- Born: 23 March 1939 Oslo, Norway
- Died: 23 April 2021 (aged 82)
- Occupations: ship broker and art collector
- Known for: founder, Astrup Fearnley Museum of Modern Art
- Father: Nils Ebbessøn Astrup

= Hans Rasmus Astrup (born 1939) =

Norvegian businessman (1939–2021)

Hans Rasmus Astrup (23 March 1939 – 23 April 2021) was a Norwegian billionaire heir, ship broker, and art collector. He was founder of the Astrup Fearnley Museum of Modern Art in Oslo.

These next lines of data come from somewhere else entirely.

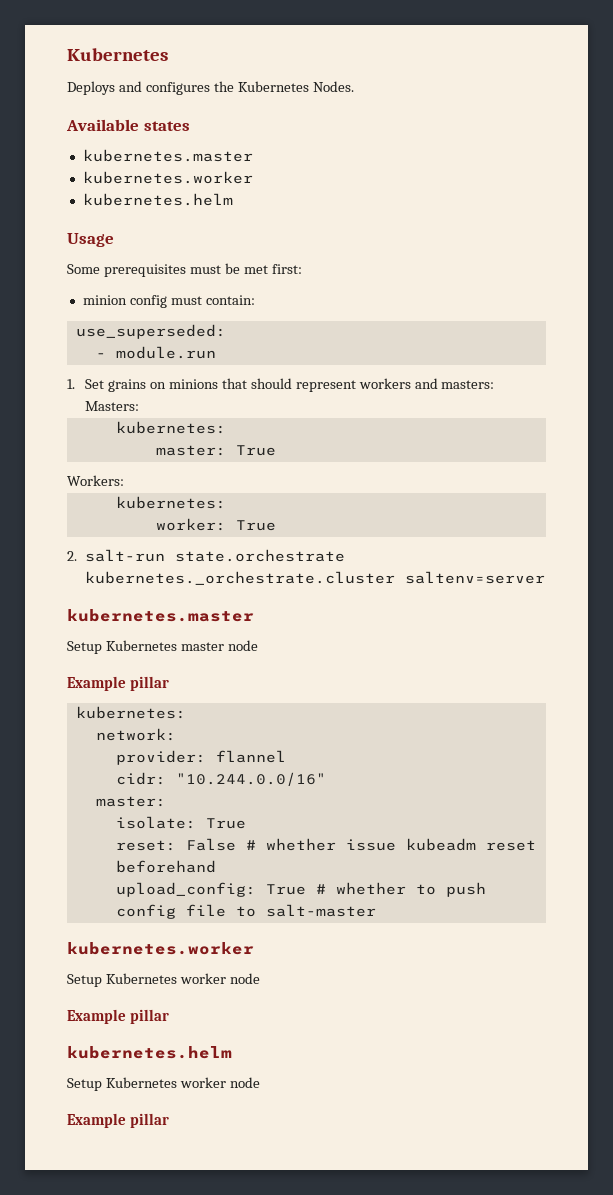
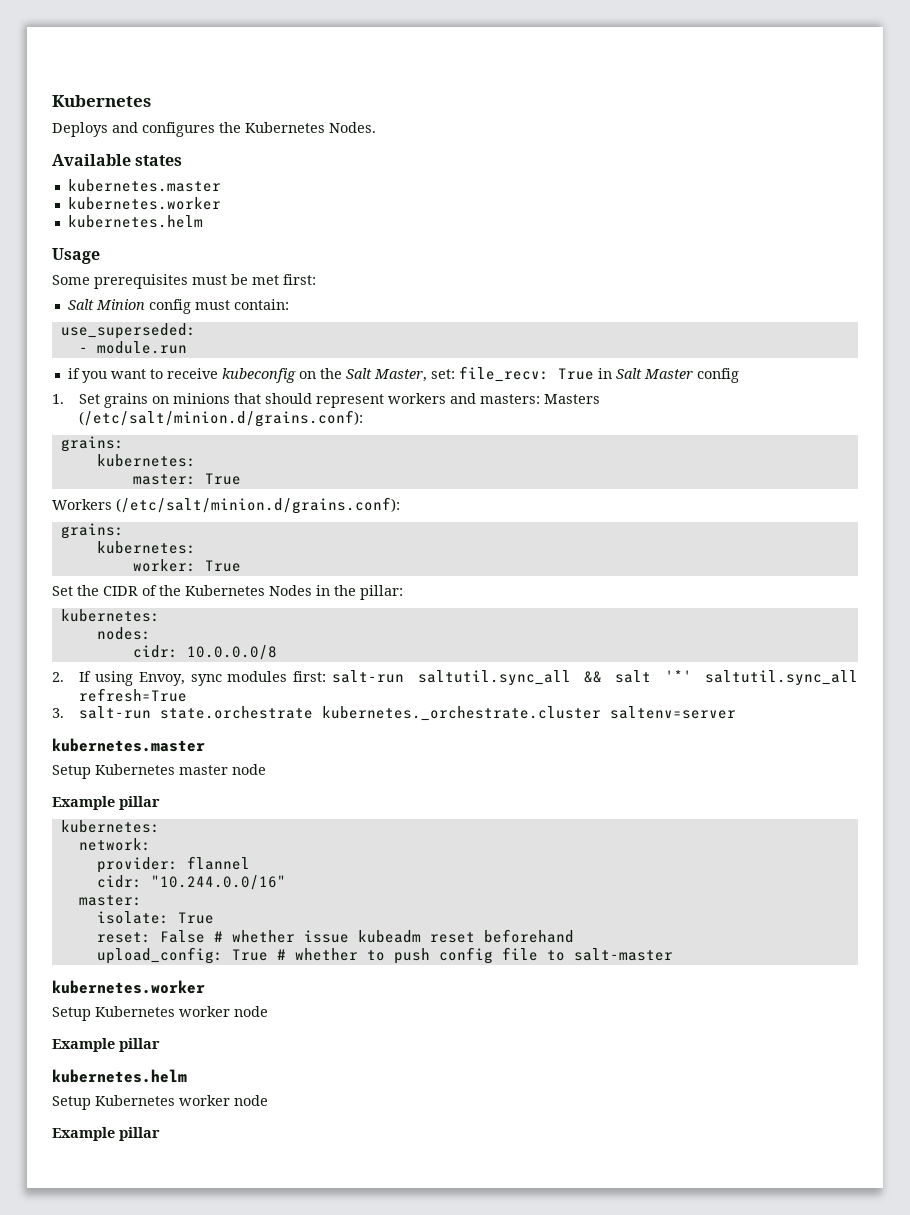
- minion config must contain:
+ Salt Minion config must contain:
+ if you want to receive kubeconfig on the Salt Master, set: file_recv: True in Salt Master config
- 1. Set grains on minions that should represent workers and masters: Masters:
+ 1. Set grains on minions that should represent workers and masters: Masters (/etc/salt/minion.d/grains.conf):
+ grains:
- Workers:
+ Workers (/etc/salt/minion.d/grains.conf):
+ grains:
- 2. salt-run state.orchestrate kubernetes._orchestrate.cluster saltenv=server
+ Set the CIDR of the Kubernetes Nodes in the pillar:
+ kubernetes:
+ nodes:
+ cidr: 10.0.0.0/8
+ 2. If using Envoy, sync modules first: salt-run saltutil.sync_all && salt '*' saltutil.sync_all refresh=True
+ 3. salt-run state.orchestrate kubernetes._orchestrate.cluster saltenv=server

==Early and personal life==
Astrup was born in Oslo in March 1939. His parents were ship owners Nils Ebbessøn Astrup and Hedevig Stang.

He was a bachelor, with no children.

==Career==
Having passed examen artium in 1958, Astrup graduated as cand.jur. in 1966. He then worked for various company outside Norway, mostly in New York City, in order to achieve qualifications in the fields of finance and shipping. When his father died in 1972, Astrup took over leadership of the ship broker company Fearnley & Egers Befragtningsforretning AS.

Astrup was heir to a "substantial shipping and real-estate empire", which he has grown.

In 2011, his net worth was estimated at NOK 5 billion.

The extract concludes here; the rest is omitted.